Kita anak-anak muda yang lahir tahun 90an, mungkin mulai paham mengenai pengkomoditasan anak-anak. Anak-anak yang mungkin tidak selalunya dibiarkan bermain, namun juga diikat oleh norma sosial dan harapan dari pihak keluarga. Kita diunjukkan kenyataan akademis lebih dini, harus belajar lebih banyak saat waktu kita seharusnya masih untuk bercanda. Well, mungkin itulah alasan ada beberapa anak yang waktu TK tidak menunjukkan perkembangan signifikan, tidak bisa menulis dan berbicara lancar. Mereka hanya mau bermain ketika itu. Ketika anak TK diajarkan bahasa Inggris, menahan tawa dalam hati sebetulnya.
Kemudian saat beranjak agak dewasa, sampai tingkat SD dan SMP, tentunya kebutuhan akademis semakin tinggi. Tolok ukurnya sangat jelas, nilai rapport. Orang tua berlomba-lomba memasukkan anaknya ke berbagai tempat kursus agar bisa mengambil beberapa kemampuan. Masih ingat les taekwondo, karate, alat musik, berenang, balet, dan sebagainya? Dan tak ketinggalan les pelajaran, utamanya ilmu pengetahuan alam dan akuntansi.

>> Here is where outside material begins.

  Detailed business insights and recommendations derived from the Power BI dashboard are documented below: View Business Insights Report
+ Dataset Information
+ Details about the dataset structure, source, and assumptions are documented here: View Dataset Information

Untung saja tak ada les pelajaran agama, atau PKn (sepengetahuan saya).
Saat SMA, keadaan tidak jauh berbeda. Mungkin tidak selamanya seperti itu, mengabdikan diri di tempat les untuk nilai rapport yang bergelimang cahaya. Kegiatan ekstrakurikuler yang dipilih pun tak semata atas dasar orangtua, namun atas kemauan sendiri.

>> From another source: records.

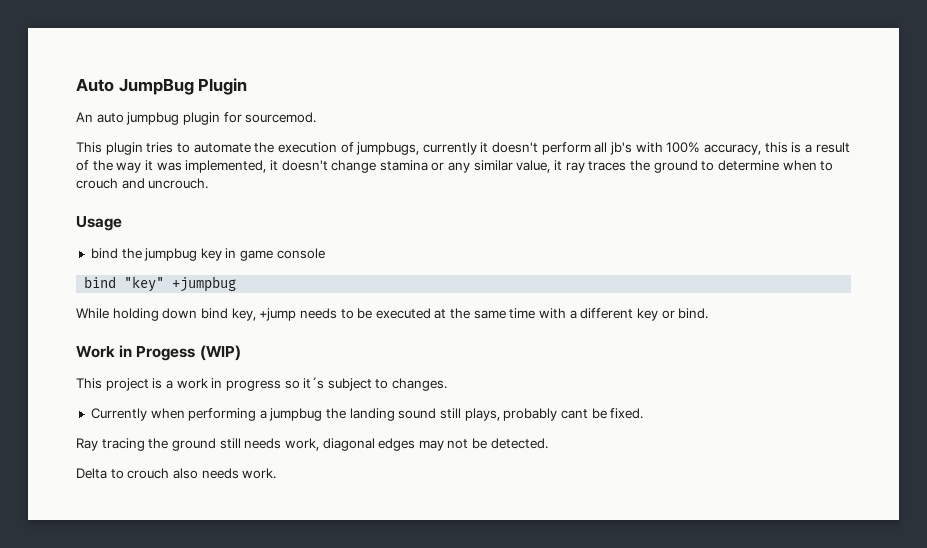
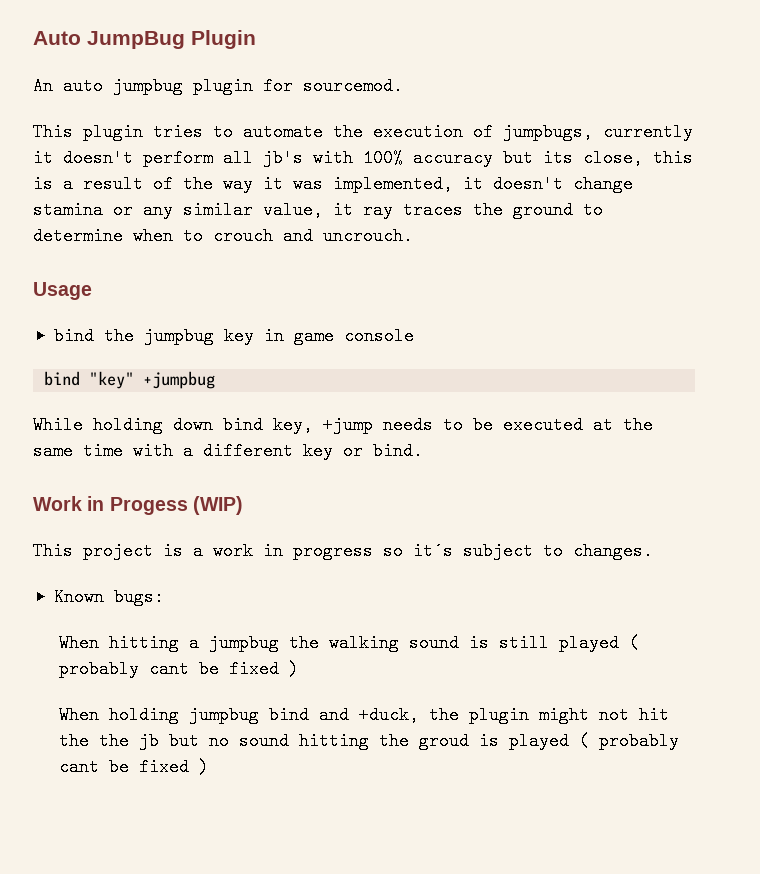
- This plugin tries to automate the execution of jumpbugs, currently it doesn't perform all jb's with 100% accuracy, this is a result of the way it was implemented, it doesn't change stamina or any similar value, it ray traces the ground to determine when to crouch and uncrouch.
+ This plugin tries to automate the execution of jumpbugs, currently it doesn't perform all jb's with 100% accuracy but its close, this is a result of the way it was implemented, it doesn't change stamina or any similar value, it ray traces the ground to determine when to crouch and uncrouch.
- Currently when performing a jumpbug the landing sound still plays, probably cant be fixed.
- Ray tracing the ground still needs work, diagonal edges may not be detected.
- Delta to crouch also needs work.
+ Known bugs:
+ When hitting a jumpbug the walking sound is still played ( probably cant be fixed )
+ When holding jumpbug bind and +duck, the plugin might not hit the the jb but no sound hitting the groud is played ( probably cant be fixed )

Ketika ditilik lagi, anak zaman sekarang mungkin sudah tidak lagi dianggap sebagai anugerah Tuhan (kalau anda percaya pada Tuhan). Anak adalah 'raw material' yang bisa diproses menjadi gemilang, demi kebanggan keluarga dan institusi. Diharapkan kelak seorang anak akan (anagram, 'anak', 'akan') menjadi pribadi yang bekerja keras, mempunyai beragam kemampuan, santun, dan taat beragama (parameter penting, apalagi di negara seperti Indonesia). Karakter-karakter diatas memang idaman bagi setiap orang tua, namun apakah dalam proses pencapaiannya, seorang anak harus dikorbankan kekanak-kanakannya? Keegoisan kolektif masyarakat mungkin membenarkan perlakuan seperti ini. Apalagi ketika kepolosan anak-anak dijadikan sarana hiburan massal.

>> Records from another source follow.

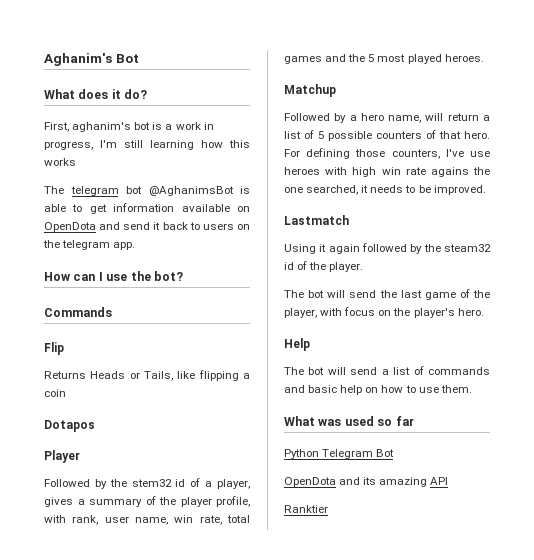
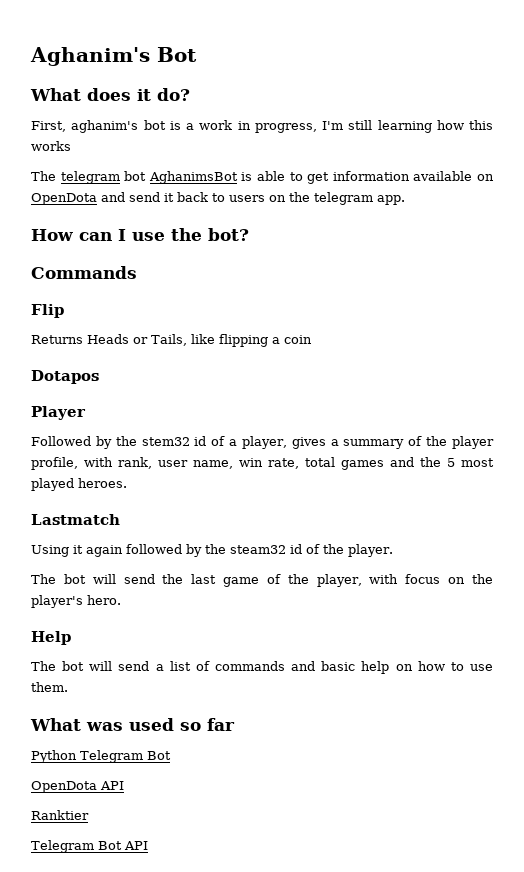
- The telegram bot @AghanimsBot is able to get information available on OpenDota and send it back to users on the telegram app.
+ The telegram bot AghanimsBot is able to get information available on OpenDota and send it back to users on the telegram app.
- Matchup
- Followed by a hero name, will return a list of 5 possible counters of that hero. For defining those counters, I've use heroes with high win rate agains the one searched, it needs to be improved.
- OpenDota and its amazing API
+ OpenDota API
+ Telegram Bot API

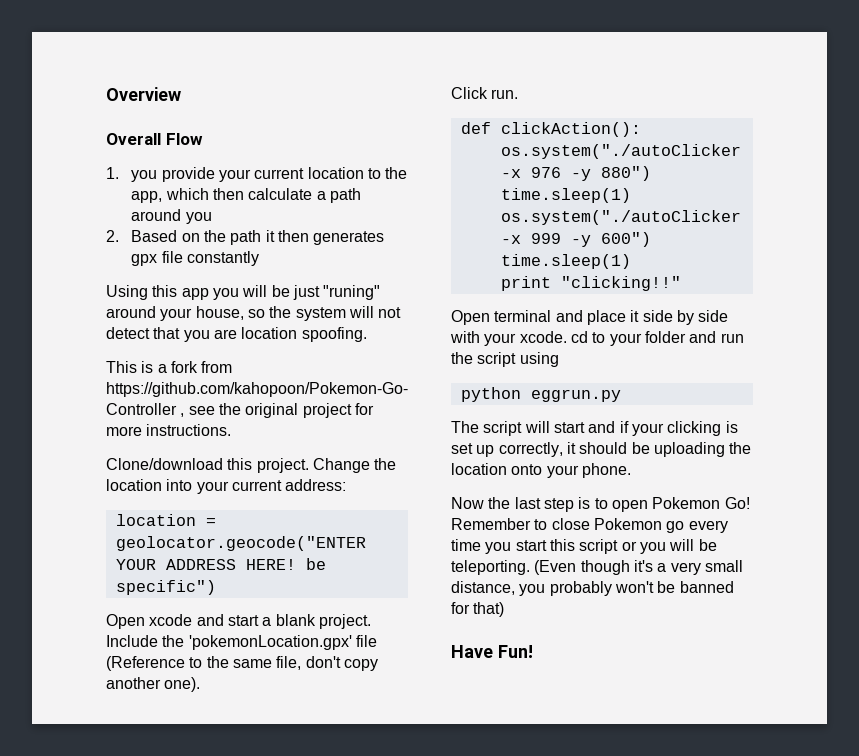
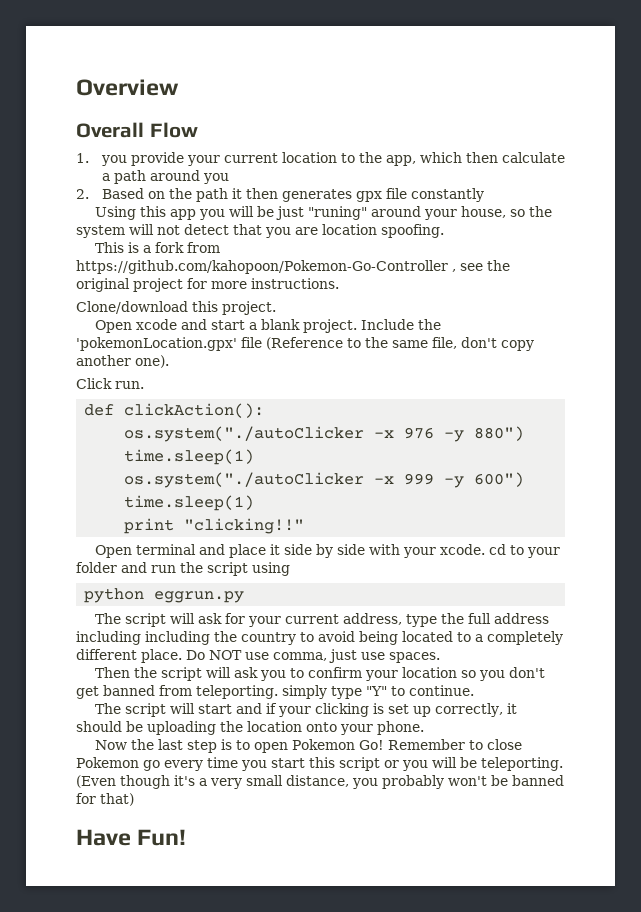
- Change the location into your current address:
- location = geolocator.geocode("ENTER YOUR ADDRESS HERE! be specific")
+ The script will ask for your current address, type the full address including including the country to avoid being located to a completely different place. Do NOT use comma, just use spaces.
+ Then the script will ask you to confirm your location so you don't get banned from teleporting. simply type "Y" to continue.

Komentar-komentar mengenai pendewasaan dini anak-anak mungkin sudah bertebaran dimana-mana. Dengan isi yang kemungkinan besar juga serupa. Namun secara pribadi, menilik dari perhelatan 19 tahun hidup, saya berbahagia tidak pernah merasa dipaksa untuk menghilangkan masa kanak-kanak saya, terlepas dari fakta bahwa itu agak dipersingkat. Terima kasih untuk pihak-pihak yang selama ini rela dikerjain dan juga balik mengusili saya, karena sepahit apapun, itulah providentia Dei, mengutip Jakob Oetama.